I have to point out, as a professional writer and editor, that learning to write properly in the first place avoids the issue by making it impossible for you not to capitalise the beginning of a sentence. It's been my experience as a teacher and coach that people who don't capitalise by habit tend to take other "shortcuts" in their writing ... like relying on auto-correct to fix their spelling, etc.
As for Pages, MacInWin has it pretty much correct except for one thing: it's not premature, its quite deliberate. We've seen this over and over and over and over with Apple: periodically they will tear down an established "structure" and rebuild. Over time it surpasses the original in every way, but it takes time. I'm not a huge fan of it either, but it beats waiting 5+ years for a perfect version to come out. Apple felt they had covered the basics but apparently overlooked a couple of things (mentioned above) that are really necessary. Should be fixed soon enough, but here's a hint: when they deliberately leave the old version around and don't replace it outright, that means they are already well aware that the new rewrite is missing features that will be put back in later. That's why they leave the previous one there, so the power users can keep right on using it.

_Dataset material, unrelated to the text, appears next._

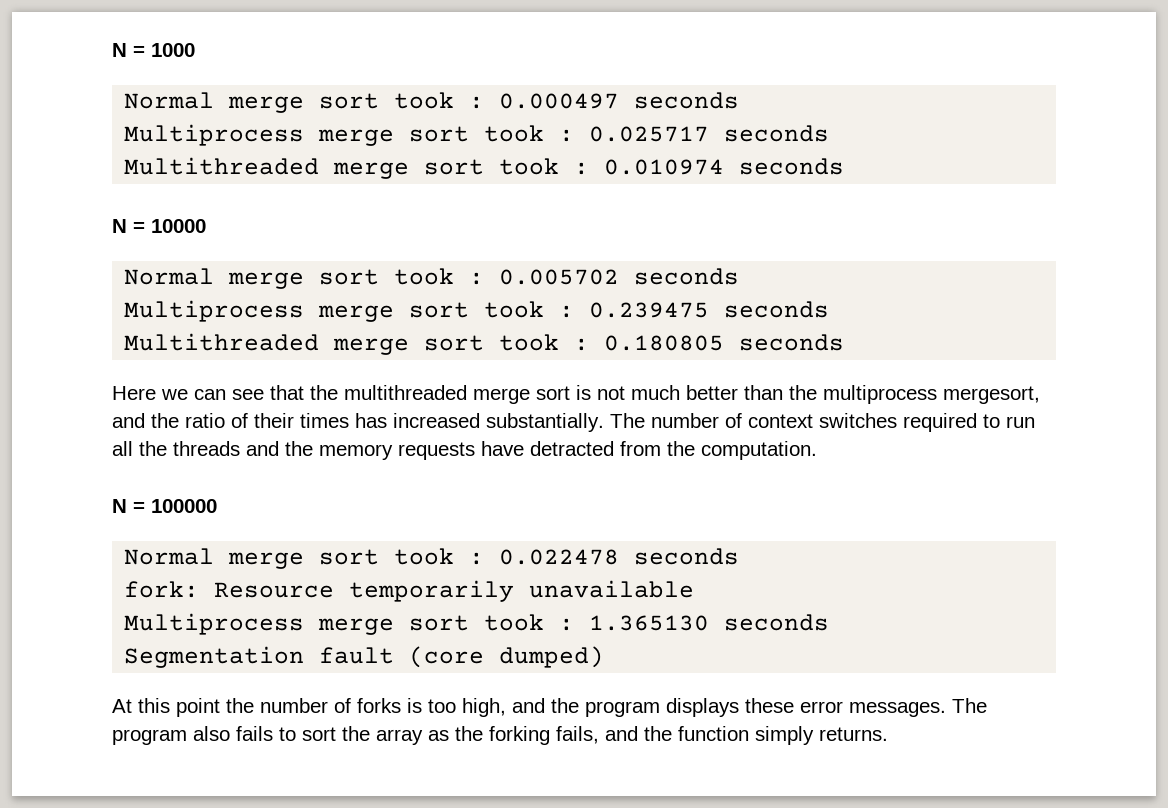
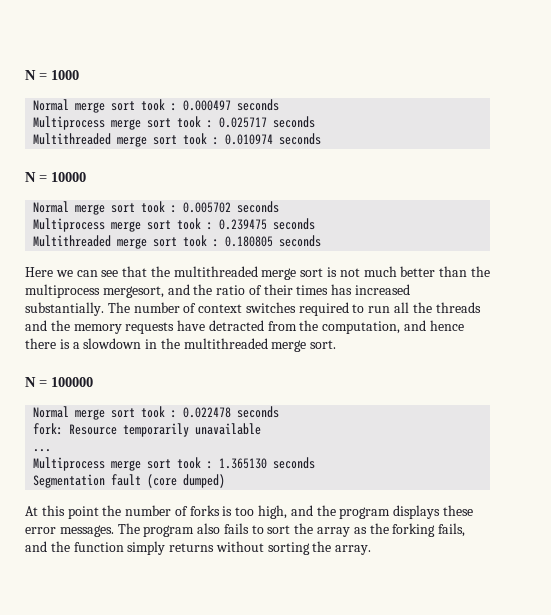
[701,441,817,460] computation. -> [322,320,464,334] [25,338,337,352] computation, and hence there is a slowdown in the multithreaded merge sort.
(695, 589) none -> [33,449,52,452] // ...
[819,727,888,741] returns. -> [169,541,372,555] returns without sorting the array.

I've been teaching Pages to a bunch of new Mac users who have never worked with Pages before; they only know Word. So far they are ASTOUNDED at how much better Pages is for their purposes. I resist the temptation to tell them that if they like this Pages, they'd have loved the previous one. But to them it is very fresh, clean, and does everything they want it to do simply. They would not ever think of not capping a sentence and expecting the machine to do it for them (these are retired teachers, mostly!), so they don't notice stuff like that at all.